Why did he care? Well, she could be an invaluable asset in understanding and hopefully thwarting P’Daan’s plans, but that wasn’t all. He was starting to . . . maybe not like her but sympathize with her. She wasn’t just a template for what all Guardians must be. She was a unique, sentient being trying to find something to make her life worth living. She could almost be one of them, aside from being immortal, oversexed, and a bird.
“It’s been a hectic day,” he began, “but I’m glad to say our Marines have the highstation and Lieutenant Ma has transferred there to begin interviewing the Guardian K’Irka and her senior technical staff to get a handle on fixing our jump drive. In the meantime, we are breaking Destie-Seven-Echo orbit and bending course for a Molniya-style highly elliptical orbit around Destie-Seven itself. That will take us deep into the gas giant’s atmosphere on our closest approach and we will scoop hydrogen to refill our HRM—that’s hydrogen reaction mass—tanks. We’ll make three orbital passes which will get us up to about seventy percent of our full tankage.

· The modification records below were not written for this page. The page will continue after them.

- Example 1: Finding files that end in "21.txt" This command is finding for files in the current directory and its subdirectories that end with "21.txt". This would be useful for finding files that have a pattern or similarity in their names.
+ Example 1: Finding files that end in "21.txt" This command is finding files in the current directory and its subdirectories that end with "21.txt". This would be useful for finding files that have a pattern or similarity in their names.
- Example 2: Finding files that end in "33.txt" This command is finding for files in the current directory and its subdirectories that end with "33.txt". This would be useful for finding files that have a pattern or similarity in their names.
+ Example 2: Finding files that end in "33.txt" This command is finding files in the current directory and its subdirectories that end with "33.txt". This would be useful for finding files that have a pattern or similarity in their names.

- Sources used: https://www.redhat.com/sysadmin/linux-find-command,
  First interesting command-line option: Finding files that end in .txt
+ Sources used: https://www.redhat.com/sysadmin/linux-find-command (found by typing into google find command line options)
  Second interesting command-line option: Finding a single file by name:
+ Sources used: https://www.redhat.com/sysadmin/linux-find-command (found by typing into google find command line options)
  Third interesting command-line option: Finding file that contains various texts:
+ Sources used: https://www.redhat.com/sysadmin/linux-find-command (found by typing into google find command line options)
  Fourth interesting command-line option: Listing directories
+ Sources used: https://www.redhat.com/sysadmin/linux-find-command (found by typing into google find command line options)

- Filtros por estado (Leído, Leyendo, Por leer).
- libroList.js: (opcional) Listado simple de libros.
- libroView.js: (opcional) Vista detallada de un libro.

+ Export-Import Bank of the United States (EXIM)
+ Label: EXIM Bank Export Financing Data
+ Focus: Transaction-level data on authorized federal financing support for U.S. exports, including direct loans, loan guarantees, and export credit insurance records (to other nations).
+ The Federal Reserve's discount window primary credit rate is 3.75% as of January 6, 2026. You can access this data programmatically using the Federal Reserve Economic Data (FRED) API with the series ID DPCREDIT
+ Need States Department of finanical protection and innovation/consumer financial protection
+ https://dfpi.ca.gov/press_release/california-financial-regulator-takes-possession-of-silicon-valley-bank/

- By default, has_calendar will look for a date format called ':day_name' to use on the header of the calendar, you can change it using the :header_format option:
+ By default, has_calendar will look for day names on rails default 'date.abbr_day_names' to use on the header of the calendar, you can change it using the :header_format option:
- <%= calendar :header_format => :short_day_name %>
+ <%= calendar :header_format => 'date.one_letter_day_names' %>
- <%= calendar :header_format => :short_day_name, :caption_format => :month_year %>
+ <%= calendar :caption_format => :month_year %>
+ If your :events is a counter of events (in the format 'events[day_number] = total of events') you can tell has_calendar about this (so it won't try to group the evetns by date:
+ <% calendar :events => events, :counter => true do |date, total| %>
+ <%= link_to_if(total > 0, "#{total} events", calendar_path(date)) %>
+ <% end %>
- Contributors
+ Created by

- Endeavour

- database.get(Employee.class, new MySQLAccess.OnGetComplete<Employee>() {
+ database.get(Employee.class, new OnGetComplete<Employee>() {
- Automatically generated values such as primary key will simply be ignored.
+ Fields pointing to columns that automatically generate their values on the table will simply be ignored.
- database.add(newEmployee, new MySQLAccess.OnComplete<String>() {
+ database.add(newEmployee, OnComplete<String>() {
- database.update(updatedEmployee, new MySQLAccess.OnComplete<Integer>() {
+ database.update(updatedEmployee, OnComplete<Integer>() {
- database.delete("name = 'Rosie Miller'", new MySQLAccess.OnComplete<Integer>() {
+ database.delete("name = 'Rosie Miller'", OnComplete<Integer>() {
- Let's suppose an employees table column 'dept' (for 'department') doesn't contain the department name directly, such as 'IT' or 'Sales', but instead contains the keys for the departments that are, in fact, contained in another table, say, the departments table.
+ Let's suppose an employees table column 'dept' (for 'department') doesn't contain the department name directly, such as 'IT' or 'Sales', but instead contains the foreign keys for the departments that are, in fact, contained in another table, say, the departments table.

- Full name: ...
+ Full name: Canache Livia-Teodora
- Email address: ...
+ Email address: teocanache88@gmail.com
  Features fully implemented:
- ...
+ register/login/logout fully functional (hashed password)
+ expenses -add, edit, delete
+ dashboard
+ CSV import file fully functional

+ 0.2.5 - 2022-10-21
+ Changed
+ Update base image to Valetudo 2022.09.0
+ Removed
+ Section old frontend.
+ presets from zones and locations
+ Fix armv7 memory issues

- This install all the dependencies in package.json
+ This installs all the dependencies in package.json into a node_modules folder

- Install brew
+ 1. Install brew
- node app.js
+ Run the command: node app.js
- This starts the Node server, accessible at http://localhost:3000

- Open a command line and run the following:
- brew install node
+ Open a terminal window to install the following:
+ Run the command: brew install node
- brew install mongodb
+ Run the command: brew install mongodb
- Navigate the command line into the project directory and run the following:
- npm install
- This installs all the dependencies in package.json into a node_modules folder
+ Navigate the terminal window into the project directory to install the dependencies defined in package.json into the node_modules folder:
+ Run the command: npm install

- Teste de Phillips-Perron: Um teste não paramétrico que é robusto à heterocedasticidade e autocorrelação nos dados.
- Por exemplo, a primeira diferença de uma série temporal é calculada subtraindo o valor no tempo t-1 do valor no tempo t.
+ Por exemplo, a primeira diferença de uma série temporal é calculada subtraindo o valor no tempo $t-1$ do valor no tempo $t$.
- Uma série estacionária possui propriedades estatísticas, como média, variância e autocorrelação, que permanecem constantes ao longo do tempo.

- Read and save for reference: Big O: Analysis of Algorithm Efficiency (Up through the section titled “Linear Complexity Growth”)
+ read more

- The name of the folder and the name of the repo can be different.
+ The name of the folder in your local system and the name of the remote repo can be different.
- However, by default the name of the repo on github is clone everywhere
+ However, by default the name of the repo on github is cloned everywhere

Then we’ll head back to the highstation and hope Lieutenant Ma has some progress on the drive front.”
“How long will that take, Captain?” Doctor Däng asked.
“Each orbital pass will take about sixteen hours, so with transit time back and forth to the Highstation, about sixty hours total.”
Sam saw the flicker of a frown on the biologist’s brow.
“What’s wrong, Doctor?”
“Oh, I am only concerned about my friend Koichi. It seems like a long time for them to remain on the station without possibility of assistance from us.”
“A very long time to be with K’Irka,” Te’Anna said, her first words since joining them. Everyone in the room turned and stared at her. She looked around at them and then ran her fingers through the fine feathers on her neck and head, fluffing them out, an unmistakable preening gesture. She did love attention, Sam thought.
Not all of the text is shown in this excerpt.